水分が足りない状態だと筋肉痛が長引いて回復が遅れるのは確かだが、さりとて「われわれは常に渇いている」とまで言うのはちょっとねえ。むしろ精神の方ではあるまいか。
水分補給の状態の目安は、尿の色を見て判断しよう。
・トレーニング後に食べる
3度の食事がその時間帯に来るならそれでよし、そうでなければトレーニング後に150〜250カロリーのタンパク質主体の軽食を摂る。アルコールは避けましょう。単糖類はどうかな。あと寝るだけなら構わないか。ちょっとまだ未整理です。
・昼寝
レスト(1)にも書いた通り、昼寝はいい。トレーニング後数時間のうちに、15〜25分で昼寝できる条件が揃ったら是非。それ以上の睡眠は夜の睡眠に悪影響を与えるので、そこを守りつつ実施すると良さそうです。

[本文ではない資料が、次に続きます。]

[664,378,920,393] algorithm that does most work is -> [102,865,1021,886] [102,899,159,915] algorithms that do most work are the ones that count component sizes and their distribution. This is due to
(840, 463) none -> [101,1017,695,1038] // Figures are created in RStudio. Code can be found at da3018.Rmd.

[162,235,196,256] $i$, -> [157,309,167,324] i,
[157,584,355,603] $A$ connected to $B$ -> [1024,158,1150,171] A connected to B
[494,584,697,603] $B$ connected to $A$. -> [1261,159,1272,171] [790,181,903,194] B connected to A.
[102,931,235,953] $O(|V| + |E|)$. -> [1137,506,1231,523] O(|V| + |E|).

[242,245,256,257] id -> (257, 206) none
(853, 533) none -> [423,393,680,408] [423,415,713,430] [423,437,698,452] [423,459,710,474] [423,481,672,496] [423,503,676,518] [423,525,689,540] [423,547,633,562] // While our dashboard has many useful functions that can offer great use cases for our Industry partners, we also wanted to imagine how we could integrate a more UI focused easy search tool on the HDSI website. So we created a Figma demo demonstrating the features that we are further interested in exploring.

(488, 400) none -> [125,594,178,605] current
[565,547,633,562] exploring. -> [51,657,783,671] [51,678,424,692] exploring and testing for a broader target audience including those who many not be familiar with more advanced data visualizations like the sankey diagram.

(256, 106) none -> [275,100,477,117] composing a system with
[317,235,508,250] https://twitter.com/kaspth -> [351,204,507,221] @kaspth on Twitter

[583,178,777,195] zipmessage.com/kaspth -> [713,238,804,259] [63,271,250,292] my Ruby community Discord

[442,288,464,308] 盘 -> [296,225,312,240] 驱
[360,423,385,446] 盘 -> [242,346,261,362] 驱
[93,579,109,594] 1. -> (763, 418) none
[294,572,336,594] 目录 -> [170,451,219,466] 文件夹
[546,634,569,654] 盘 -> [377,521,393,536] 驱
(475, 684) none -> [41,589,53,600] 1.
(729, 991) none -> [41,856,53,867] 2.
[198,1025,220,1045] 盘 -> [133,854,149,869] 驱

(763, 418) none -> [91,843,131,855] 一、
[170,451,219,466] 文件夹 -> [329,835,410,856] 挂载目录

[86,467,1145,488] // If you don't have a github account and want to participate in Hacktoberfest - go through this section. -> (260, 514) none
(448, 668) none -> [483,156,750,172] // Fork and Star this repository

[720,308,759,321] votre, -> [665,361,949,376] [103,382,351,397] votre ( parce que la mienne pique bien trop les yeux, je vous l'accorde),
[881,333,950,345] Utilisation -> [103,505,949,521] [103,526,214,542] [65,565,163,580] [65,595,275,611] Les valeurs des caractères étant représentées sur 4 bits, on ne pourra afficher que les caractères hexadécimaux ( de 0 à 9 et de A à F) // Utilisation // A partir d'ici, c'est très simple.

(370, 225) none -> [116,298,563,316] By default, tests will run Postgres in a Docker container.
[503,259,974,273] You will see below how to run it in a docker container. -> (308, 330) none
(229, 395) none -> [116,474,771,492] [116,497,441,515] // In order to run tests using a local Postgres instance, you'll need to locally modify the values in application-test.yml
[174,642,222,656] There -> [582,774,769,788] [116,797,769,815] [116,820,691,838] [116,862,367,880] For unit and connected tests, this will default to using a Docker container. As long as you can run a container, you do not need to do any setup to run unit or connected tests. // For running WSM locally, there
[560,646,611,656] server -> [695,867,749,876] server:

ハイ、カロリーを消費して痩せようとか、持久力をつけようとか思っちゃあいけません。循環を良くする目的で行うのだから、ちょっとだけ心拍数と体温を上げればそれで必要十分である。
・交代浴
疲労回復にはいいですね。たんに冷やすだけの方が効果が高いのか、わからないが、まあ銭湯にでも行って、風呂―水風呂を2〜3セット繰り返すのはかなり効果的。サウナ―水風呂もいいねえ。あ、己が好きなだけか。
くれぐれも頑張りすぎないように。
・アルコールを控える
脱水するし毒だしロクなことはねえですぜダンナ。ビールは2杯、ワインは1杯くらいのところで、飲む前に水を飲もう。まあこれで話が済まないから困るのだけど・・・
・トレーニング前にタンパク質を入れる
消化の妨げにならない程度に、あらかじめ筋肉の材料を摂ってしまおう、という趣旨です。
回復が難しくなってきたと感じるのも、ある意味では中級者になったしるしであると言えるかもしれない。先に行くほど、上達のために大きな負荷をかける必要が出てきて、すると放っておくだけでは回復しきれなくなってくる。
強度を上げることを考えるだけでなく、現在の強度のセッションからさらなる効果を引き出すという観点からレストを捉えることができれば、長期的に見て怪我も少なく、また生活のクオリティも上がって、いい感じになるんだろうな~。